Miss Bains told the court: ‘The defendant made it abundantly clear that she worked for Hull City Council and the information needed to be kept anonymous.’
At 18:40, the sex offender contacted police to say he had received a food parcel as requested from Hull City Council but that there were people at his door trying to break in.
He said he had been warned by around 30 people in a mob outside the house to ‘get out now or they would kill him and burn down the property.’
Hull Crown Court (pictured) was told police identified Carr and later seized two laptops from her home
At 19:19, the anti-paedophile group contacted Carr on Facebook Messenger to tell her the sex offender had been moved from the property.
She replied: ‘I am so happy. He is bloody awful. Happy to have helped everyone.’
Police later identified Carr as being involved in the chats, and went to her home and seized two laptops.

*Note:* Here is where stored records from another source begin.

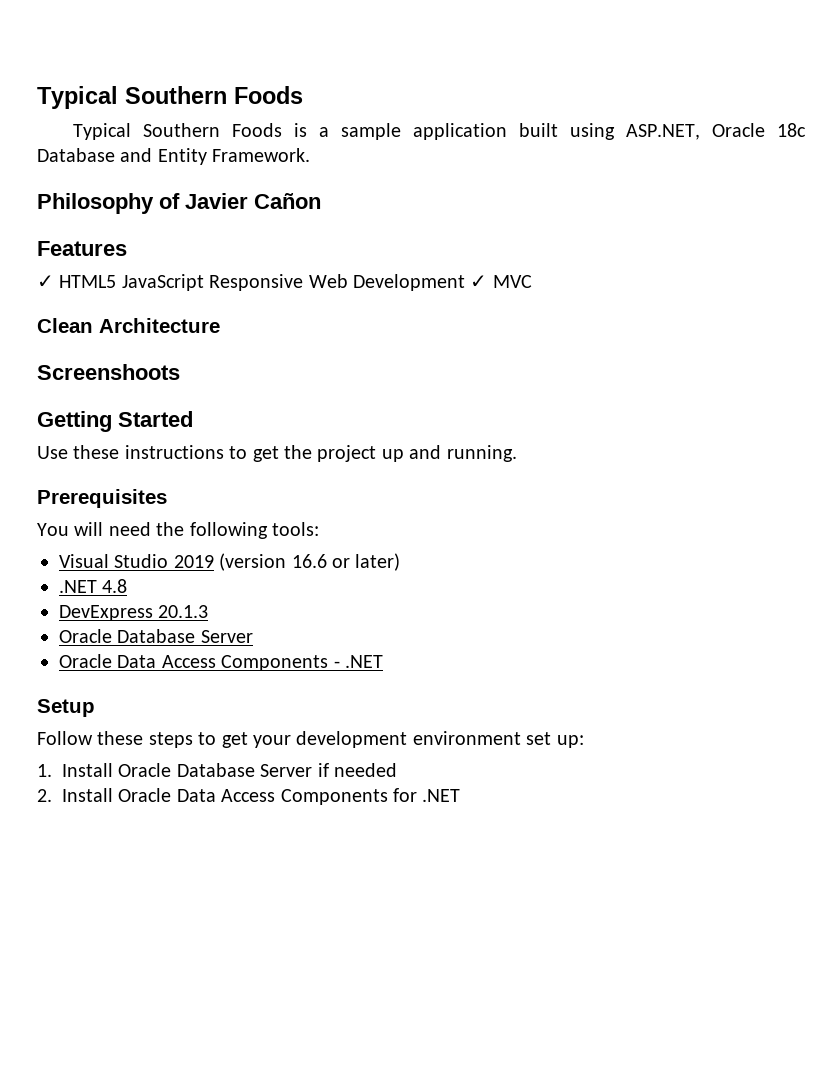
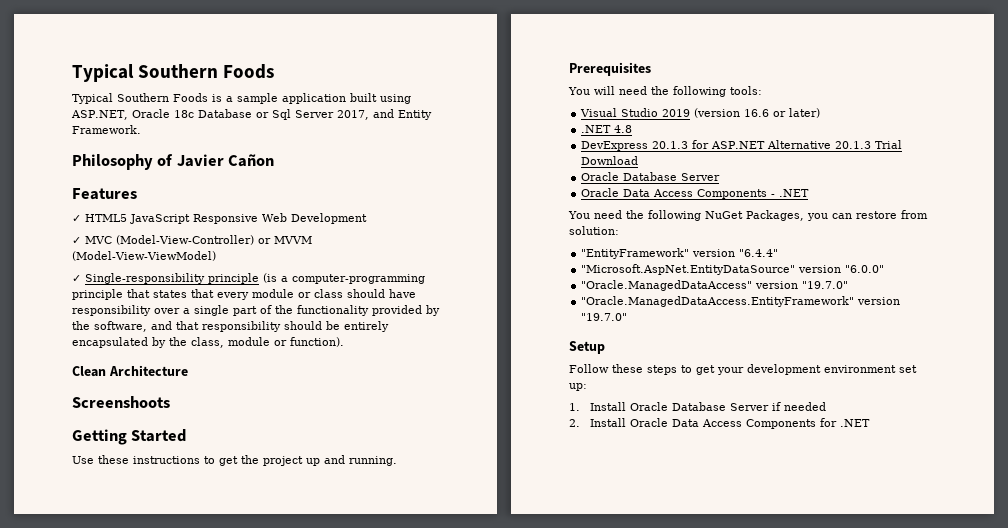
(115, 155) none -> [255,109,369,120] or Sql Server 2017,
(465, 282) none -> (367, 218) //
(532, 281) none -> [116,235,312,245] [72,251,216,261] [72,273,425,284] [72,289,416,300] [72,305,440,316] [72,321,389,332] [72,337,344,348] (Model-View-Controller) or MVVM (Model-View-ViewModel) // ✓ Single-responsibility principle (is a computer-programming principle that states that every module or class should have responsibility over a single part of the functionality provided by the software, and that responsibility should be entirely encapsulated by the class, module or function).
(209, 611) none -> [692,140,903,149] [581,156,639,165] for ASP.NET Alternative 20.1.3 Trial Download
(383, 661) none -> [568,210,928,221] [569,226,619,235] [581,248,779,259] [581,264,885,275] [581,280,849,291] [581,296,901,307] [581,313,628,321] // You need the following NuGet Packages, you can restore from solution: // "EntityFramework" version "6.4.4" // "Microsoft.AspNet.EntityDataSource" version "6.0.0" // "Oracle.ManagedDataAccess" version "19.7.0" // "Oracle.ManagedDataAccess.EntityFramework" version "19.7.0"

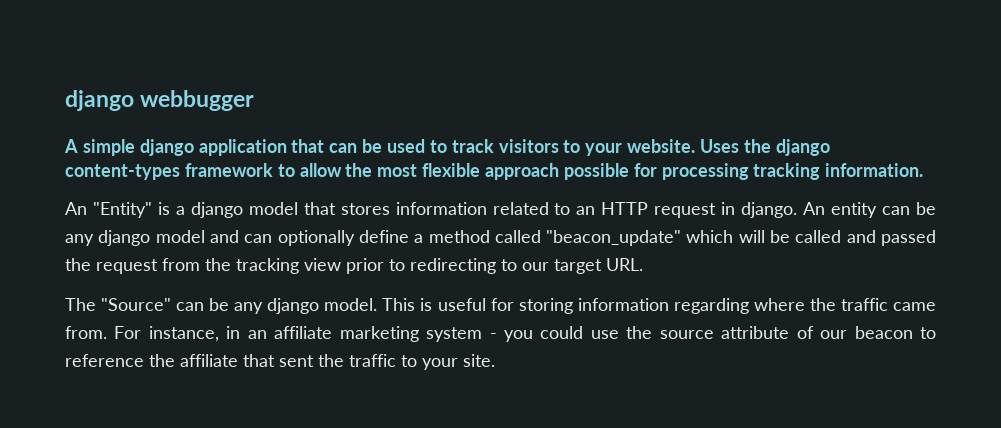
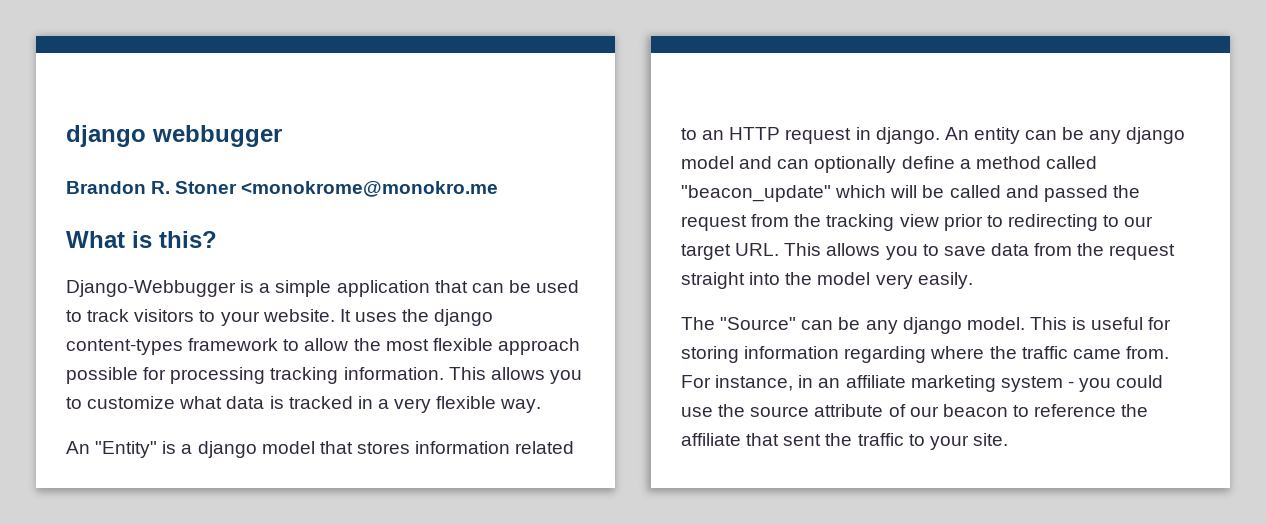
[64,139,194,156] A simple django -> [66,181,499,197] [66,231,217,248] [66,280,332,297] Brandon R. Stoner <monokrome@monokro.me // What is this? // Django-Webbugger is a simple
[700,139,740,153] Uses -> [339,309,397,322] It uses
(924, 170) none -> [448,367,582,384] [66,396,542,413] This allows you to customize what data is tracked in a very flexible way.
(643, 264) none -> [784,243,1176,260] [681,272,973,289] This allows you to save data from the request straight into the model very easily.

She told police she was angered when a colleague shared details of the sex offender because she was pregnant, and that someone in the group chat had said something needed to be done, prompting her to contact the anti-paedophile group.
‘She said that she knew it was wrong,’ Miss Baines told the court. ‘She was kicked out of the works chat. She wasn’t allowed to return to work, one assumes.’
Helen Chapman, mitigating, said the sex offenders Carr had been referring to were people who had been before the courts, had been found guilty or sentenced and had ‘done their time and come out’ of prison.
‘These groups exist on Facebook in order to whip up a frenzy,’ she told the court.
Carr was heavily pregnant at the time and the messages were exchanged just two weeks before she gave birth to her son in July 2020.
The offence was ‘short-lived but persistent’, and Carr was in ‘something of a vulnerable position’ at the time because the father of her child had left her, Miss Chapman added.
‘It didn’t help that she was working from home,’ she said.
Carr, who had no previous convictions, is now ‘just beginning to look for work,’ Miss Chapman added.
Judge Mark Bury said the offence may not have happened if Carr had been under a ‘little bit more supervision’ and if she had not been working from home.
The decision not to proceed with a prosecution under a more serious misconduct in public office offence had been taken after a ‘thorough review by a number of different people’ for the prosecution, meaning that Carr now faced the maximum penalty of a fine, and not a prison sentence.
Judge Bury told her she was ‘very lucky’ and said: ‘The offence that you have committed is, in my view, a very serious one that would have carried a sentence of imprisonment.’
He added he would have sent her to prison if found guilty of that offence.
‘They had done their punishment. It wasn’t for you to give their details out,’ he added.
‘The problem that this causes is that it destabilises offenders. It makes them unpredictable and more likely to commit offences that everyone else is trying their hardest to prevent them from doing. It’s not doing a public service at all. It’s a huge disservice.
‘I am quite satisfied that you knew what you were doing because you said you didn’t want your name to be mentioned because you would be sacked, which, of course, you were. I hope this has been a lesson.
‘If you work in the public sector again, you just have to remember that you have a grave responsibility with public details. You thought you were helping. You were not.’
Carr was fined £500 to be paid at £50 a month.